SOURCE DATA
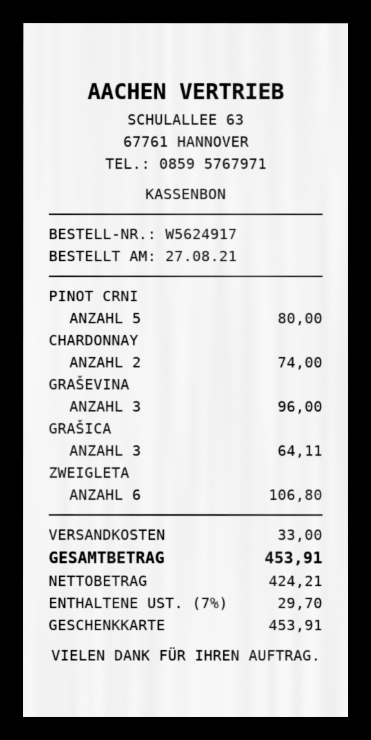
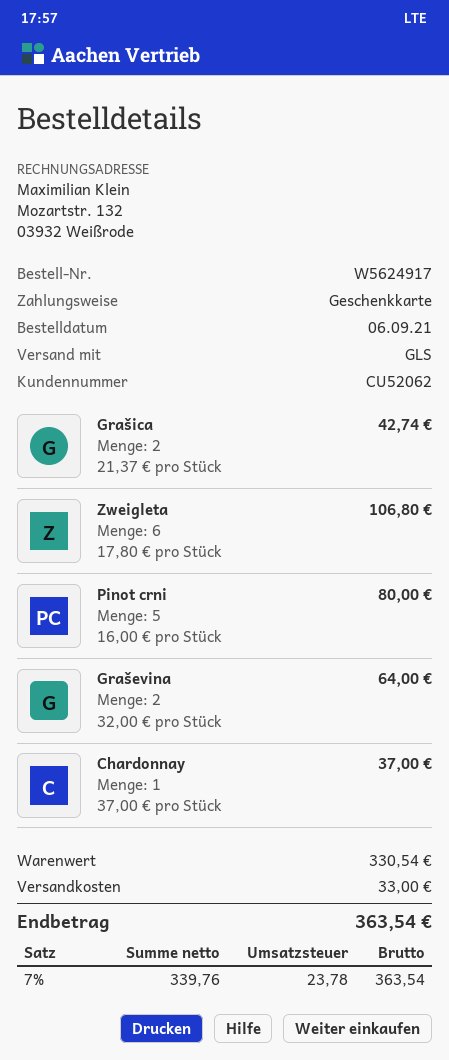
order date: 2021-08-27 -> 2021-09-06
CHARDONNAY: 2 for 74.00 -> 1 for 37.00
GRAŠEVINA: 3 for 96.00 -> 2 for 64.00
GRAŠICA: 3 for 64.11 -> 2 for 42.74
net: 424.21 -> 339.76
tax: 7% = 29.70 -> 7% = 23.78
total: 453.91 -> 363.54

...

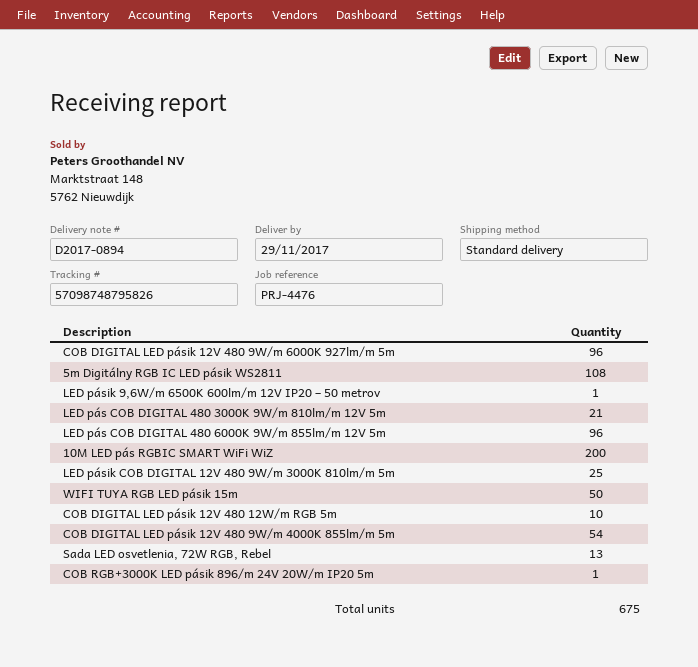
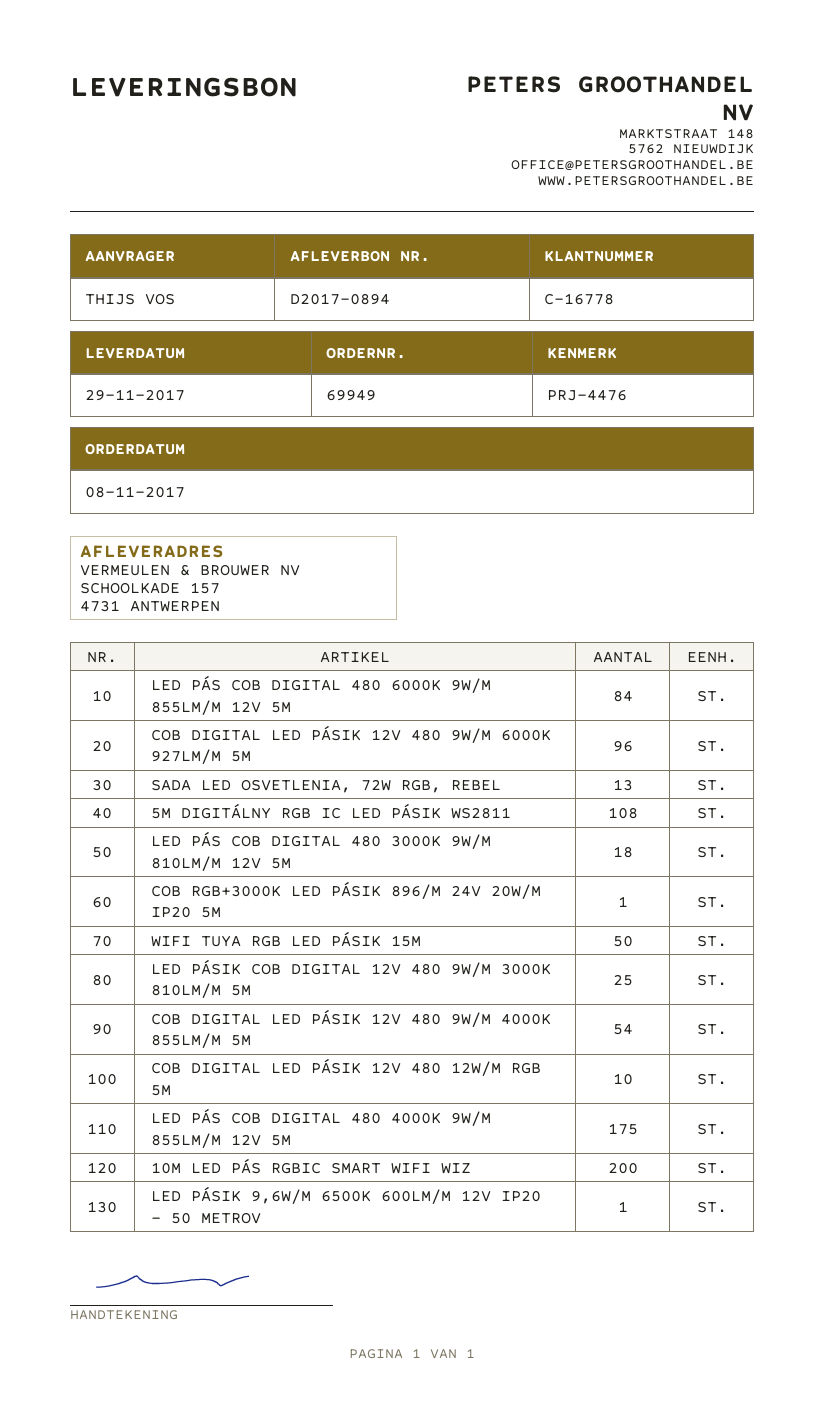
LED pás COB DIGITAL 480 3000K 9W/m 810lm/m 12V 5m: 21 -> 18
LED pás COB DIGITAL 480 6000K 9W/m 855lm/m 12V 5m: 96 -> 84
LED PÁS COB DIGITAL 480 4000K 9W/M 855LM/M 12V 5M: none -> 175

TASK OBJECTIVE
Scan the listing for the string "DIGITAL". Copy each line that has it.

SOLUTION FOR THIS PROBLEM
LED pás COB DIGITAL 480 3000K 9W/m 810lm/m 12V 5m: 21 -> 18
LED pás COB DIGITAL 480 6000K 9W/m 855lm/m 12V 5m: 96 -> 84
LED PÁS COB DIGITAL 480 4000K 9W/M 855LM/M 12V 5M: none -> 175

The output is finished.